Giancarlo Parenti (Investigator, TIGEM)
Dr. Parenti's research is focused on the development of novel therapies (alternative or complementary to enzyme replacement) to treat patients affected by Pompe disease, an autosomal recessive metabolic myopathy due to a deficiency in the lysosomal hydrolase alpha-glucosidase. His group has demonstrated that two small-molecule therapeutic agents, the imino sugars deoxynojirimycin and N-butyldeoxynojirimycin, have a chaperone effect in fibroblasts from patients with Pompe disease and improve enzyme activity, maturation, stability and lysosomal trafficking of mutant alpha-glucosidase. A similar effect has also been demonstrated both in vitro and in vivo on the wild-type recombinant alpha-glucosidase approved for enzyme replacement therapy of Pompe disease. These results support the viability of pharmacological chaperone therapy for the treatment of Pompe disease. Another therapeutic approach, also based on small molecules, currently being tested by Dr. Parenti's group is substrate reduction for the treatment of mucopolysaccharidoses. Dr. Parenti's expertise in molecular chaperones and substrate reduction will be important for the TIGEM-NRI program, considering its potential applications to other lysosomal storage diseases as well as neurodegenerative conditions that afflict adults.
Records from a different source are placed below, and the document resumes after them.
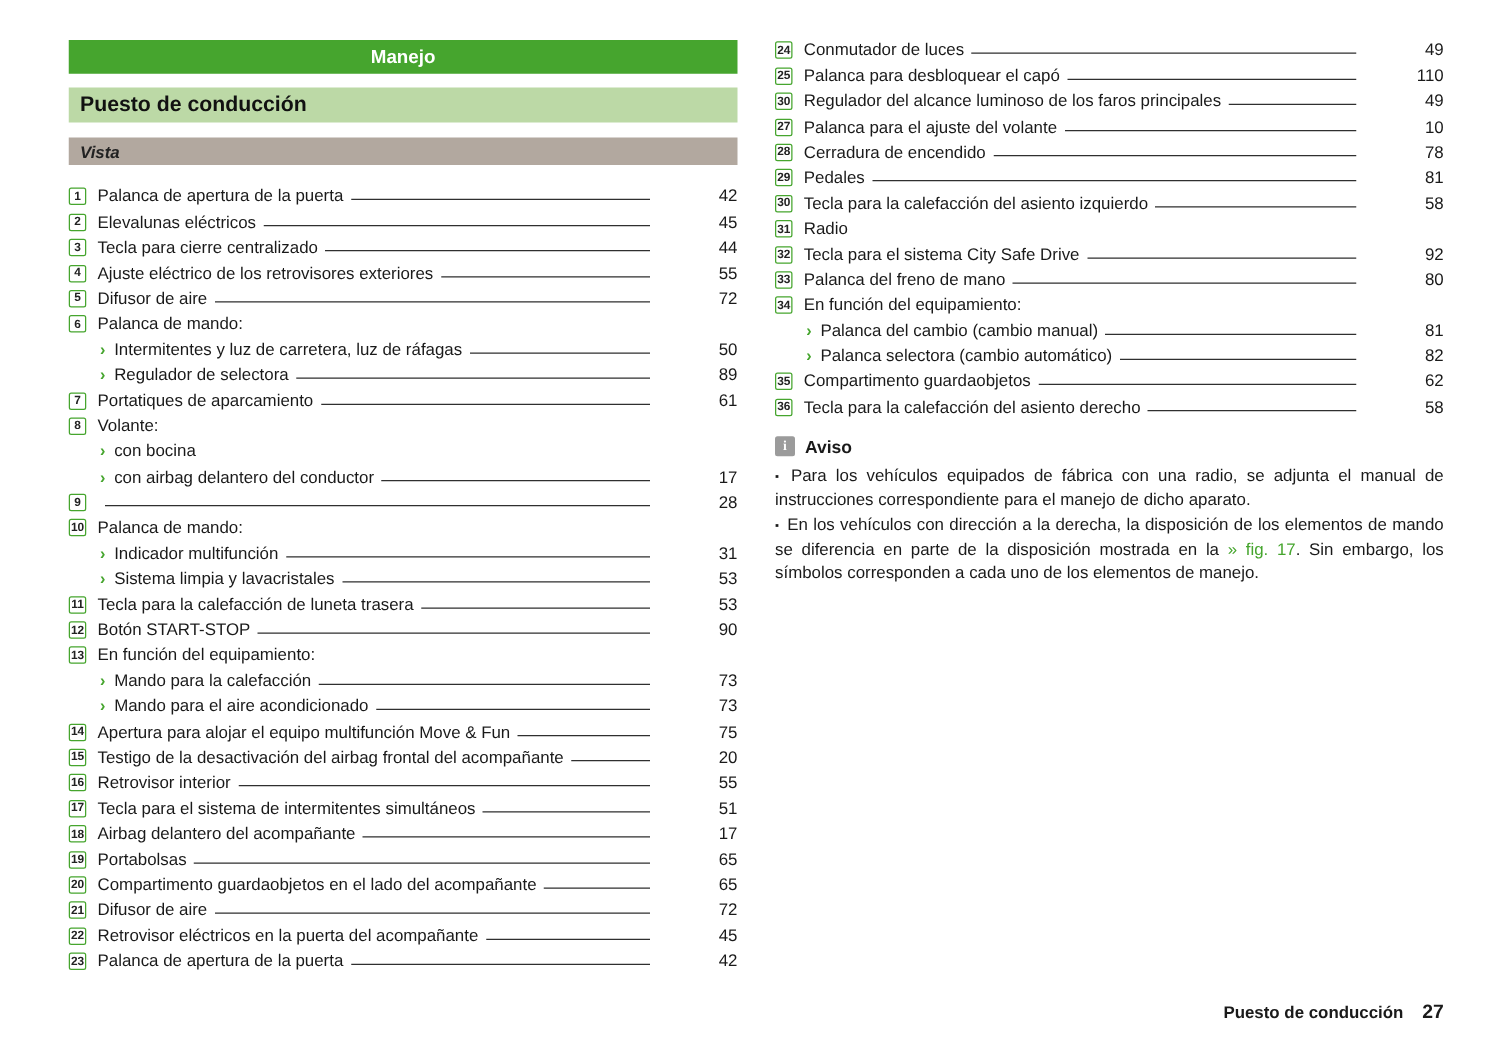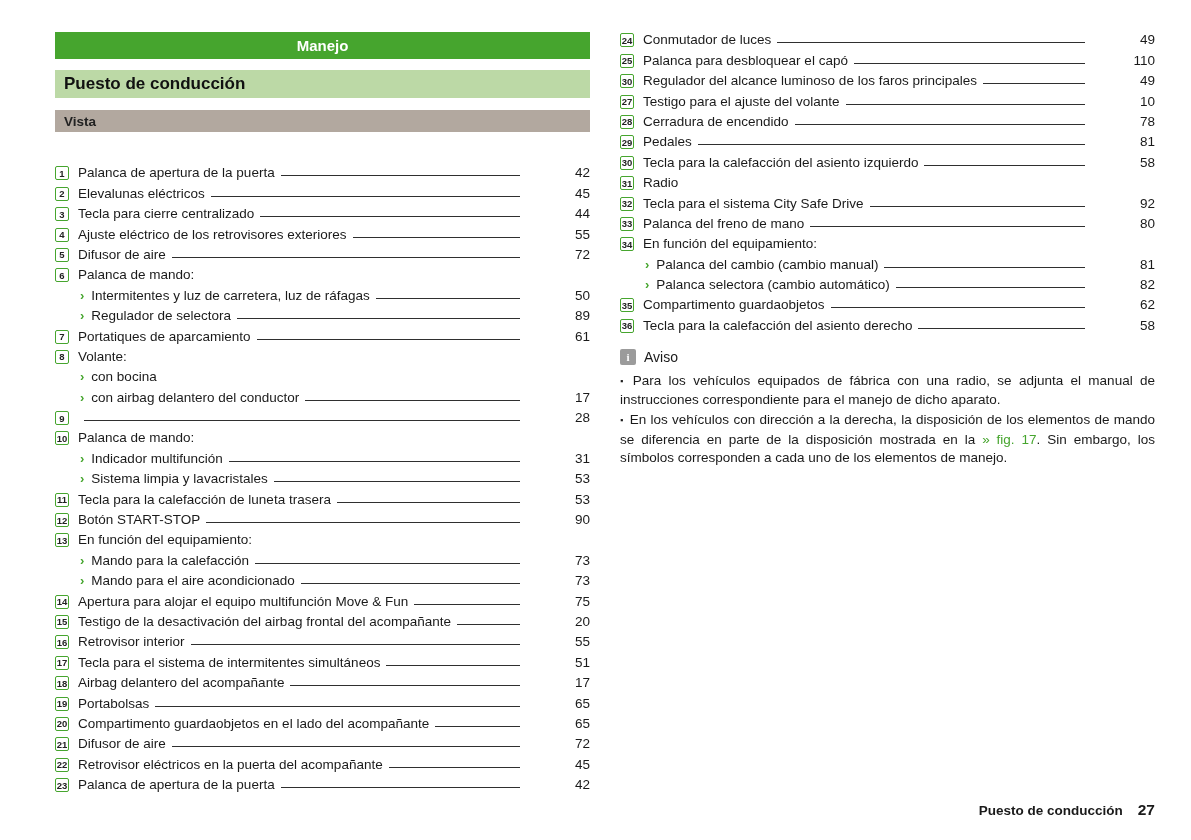--- a/index.html
+++ b/index.html
@@ -17,21 +17,21 @@
     position:relative;
     overflow:hidden;
   }
   .page{position:absolute;inset:0;}
   .col-left{position:absolute;left:55px;top:32px;width:535px;}
   .col-right{position:absolute;left:620px;top:27px;width:535px;}
 
   .bar{display:flex;align-items:center;padding:0 9px;}
   .bar-green{background:var(--green);height:27px;color:#fff;font-weight:bold;font-size:15px;margin-bottom:11px;justify-content:center;}
   .bar-lightgreen{background:var(--lightgreen);height:28px;font-weight:bold;font-size:17px;color:#111;margin-bottom:12px;}
-  .bar-gray{background:var(--bargray);height:22px;font-weight:bold;font-size:13.5px;color:#222;margin-bottom:28px;}
+  .bar-gray{background:var(--bargray);height:22px;font-weight:bold;font-size:13.5px;color:#222;margin-bottom:12px;font-style:italic;}
 
   .toclist{width:100%;}
   .row{display:flex;align-items:flex-end;height:20.4px;font-size:13.5px;white-space:nowrap;}
   .numbox{
     flex:none;width:14px;height:14px;margin-right:9px;
     border:1.4px solid var(--green);border-radius:2px;
     display:inline-flex;align-items:center;justify-content:center;
     font-size:9.5px;font-weight:bold;color:#222;background:#fff;
   }
   .chev{flex:none;margin-left:25px;margin-right:7px;color:var(--green);font-weight:bold;font-size:13px;}
@@ -40,21 +40,21 @@
   .pg{flex:none;width:30px;text-align:right;}
 
   .notice{margin-top:16px;}
   .notice-head{display:flex;align-items:center;margin-bottom:7px;}
   .info-icon{
     flex:none;width:16px;height:16px;margin-right:8px;border-radius:2px;
     background:#9b9b9b;color:#fff;font-weight:bold;font-size:11px;
     display:inline-flex;align-items:center;justify-content:center;
     font-family:"Liberation Serif","DejaVu Serif",serif;
   }
-  .notice-title{font-weight:normal;font-size:14px;}
+  .notice-title{font-weight:bold;font-size:14px;}
   .bullet{font-size:13.5px;line-height:18.6px;text-align:justify;margin-bottom:1px;}
   .bmark{font-size:9px;margin-right:6px;position:relative;top:-1px;}
   .figlink{color:var(--green);cursor:pointer;}
 
   .footer{position:absolute;right:36px;top:801px;display:flex;align-items:baseline;}
   .footer .flabel{font-weight:bold;font-size:13.5px;}
   .footer .fpage{font-weight:bold;font-size:15.5px;margin-left:15px;}
 </style>
 </head>
 <body>
@@ -265,21 +265,21 @@
           <span class="pg">110</span>
         </div>
         <div class="row">
           <span class="numbox">30</span>
           <span class="lbl">Regulador del alcance luminoso de los faros principales</span>
           <span class="leader"></span>
           <span class="pg">49</span>
         </div>
         <div class="row">
           <span class="numbox">27</span>
-          <span class="lbl">Testigo para el ajuste del volante</span>
+          <span class="lbl">Palanca para el ajuste del volante</span>
           <span class="leader"></span>
           <span class="pg">10</span>
         </div>
         <div class="row">
           <span class="numbox">28</span>
           <span class="lbl">Cerradura de encendido</span>
           <span class="leader"></span>
           <span class="pg">78</span>
         </div>
         <div class="row">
Marco Sardiello (Investigator, NRI)
Dr. Sardiello, one of the NRI's first new hires, is focused on neuronal ceroid lipofuscinoses (NCLs), among the most common neurodegenerative disorders affecting children. In NCLs, the deficiency of proteins participating in lysosomal metabolism leads to the intralysosomal storage of lipofuscin, which ultimately impairs the cell's function and viability. This project sprang from Dr. Sardiello's discovery of TFEB while he was a post-doctoral fellow in Andrea Ballabio's group. A major goal of Dr. Sardiello's project is to modulate TFEB activity in mouse models of NCLs as a therapeutic tool to enhance the clearance of stored toxic molecules. Dr. Sardiello's group is also dissecting the cellular pathways in which NCL proteins are involved. This project relies on the analysis of NCL gene and protein networks and aims to identify partners of NCL proteins that could present new therapeutic targets.